→ WHAT THIS TASK INVOLVES: Repeat nothing but the line containing "queries from simple specifications." and the lines that follow it, up to and including the last line of the data below.

→ DATA PROVIDED:
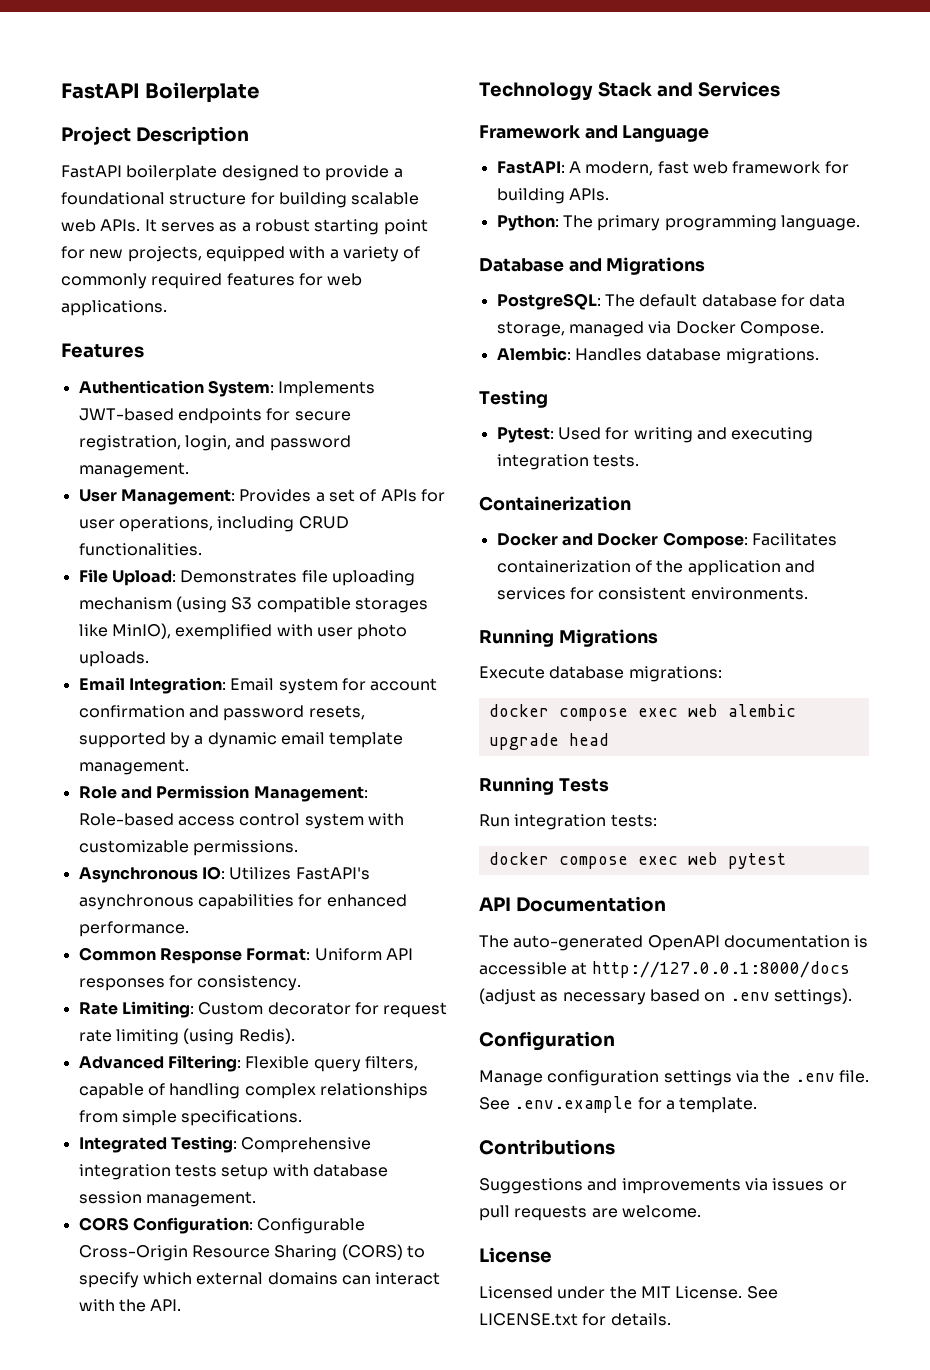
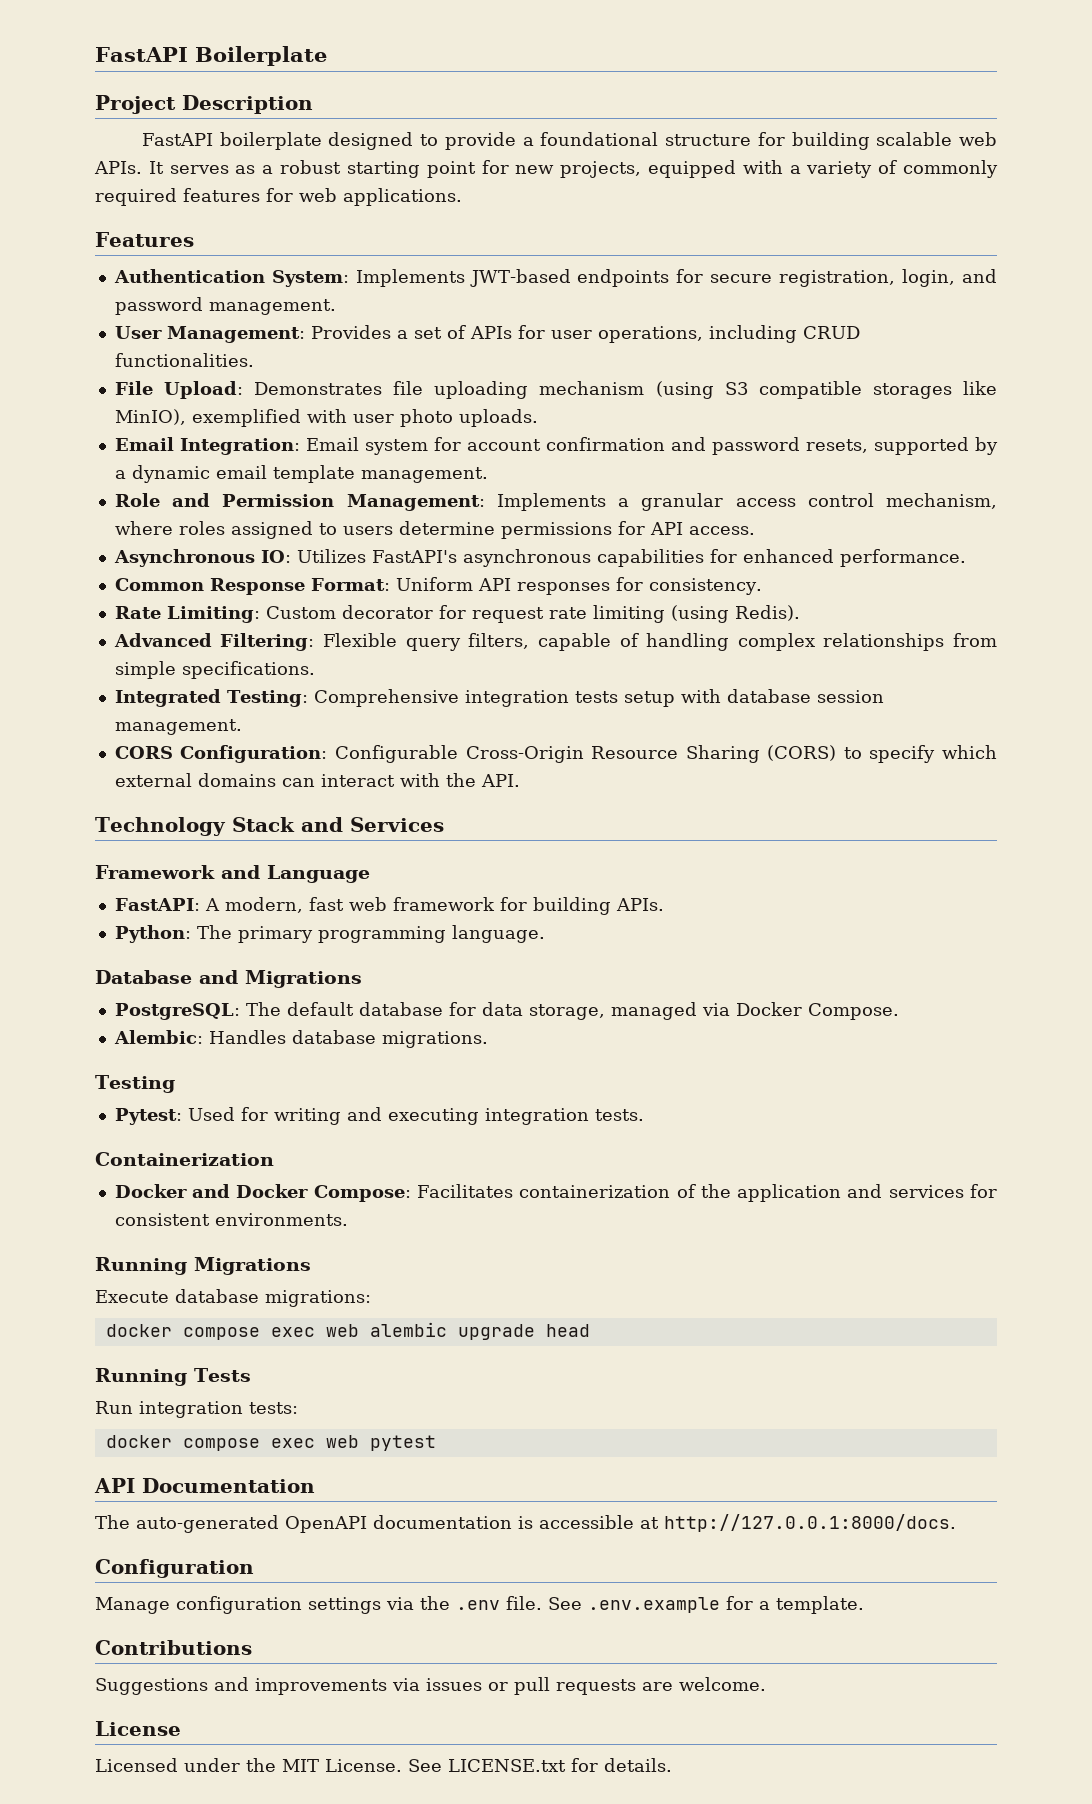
- Role and Permission Management: Role-based access control system with customizable permissions.
+ Role and Permission Management: Implements a granular access control mechanism, where roles assigned to users determine permissions for API access.
- The auto-generated OpenAPI documentation is accessible at http://127.0.0.1:8000/docs (adjust as necessary based on .env settings).
+ The auto-generated OpenAPI documentation is accessible at http://127.0.0.1:8000/docs.

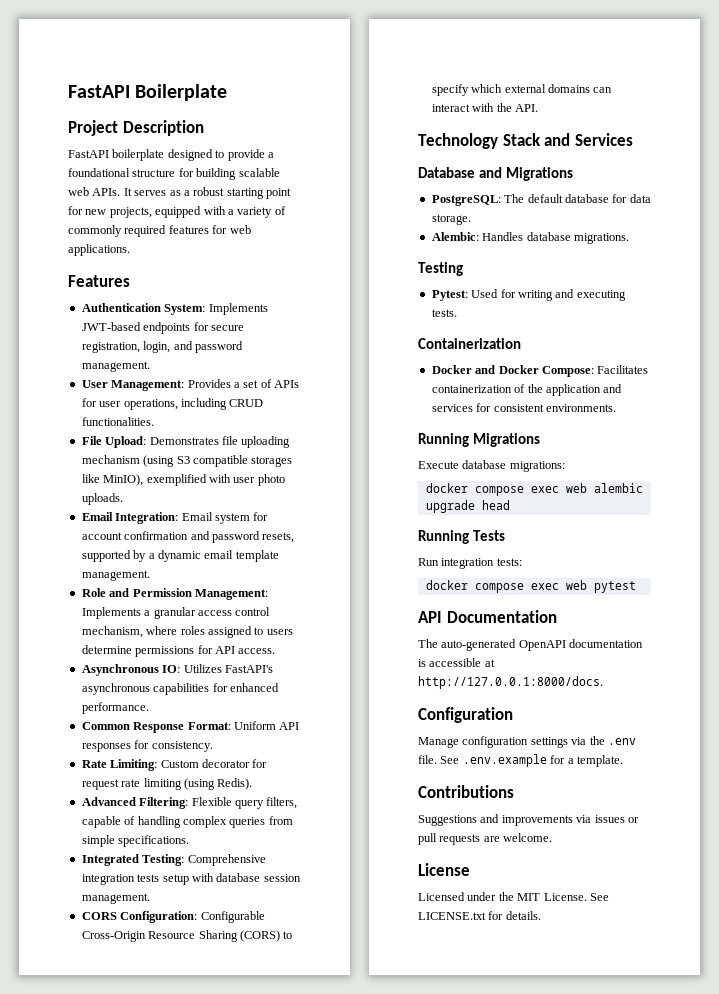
- Advanced Filtering: Flexible query filters, capable of handling complex relationships from simple specifications.
+ Advanced Filtering: Flexible query filters, capable of handling complex queries from simple specifications.
- Framework and Language
- FastAPI: A modern, fast web framework for building APIs.
- Python: The primary programming language.
- PostgreSQL: The default database for data storage, managed via Docker Compose.
+ PostgreSQL: The default database for data storage.
- Pytest: Used for writing and executing integration tests.
+ Pytest: Used for writing and executing tests.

→ TASK OUTPUT:
+ Advanced Filtering: Flexible query filters, capable of handling complex queries from simple specifications.
- Framework and Language
- FastAPI: A modern, fast web framework for building APIs.
- Python: The primary programming language.
- PostgreSQL: The default database for data storage, managed via Docker Compose.
+ PostgreSQL: The default database for data storage.
- Pytest: Used for writing and executing integration tests.
+ Pytest: Used for writing and executing tests.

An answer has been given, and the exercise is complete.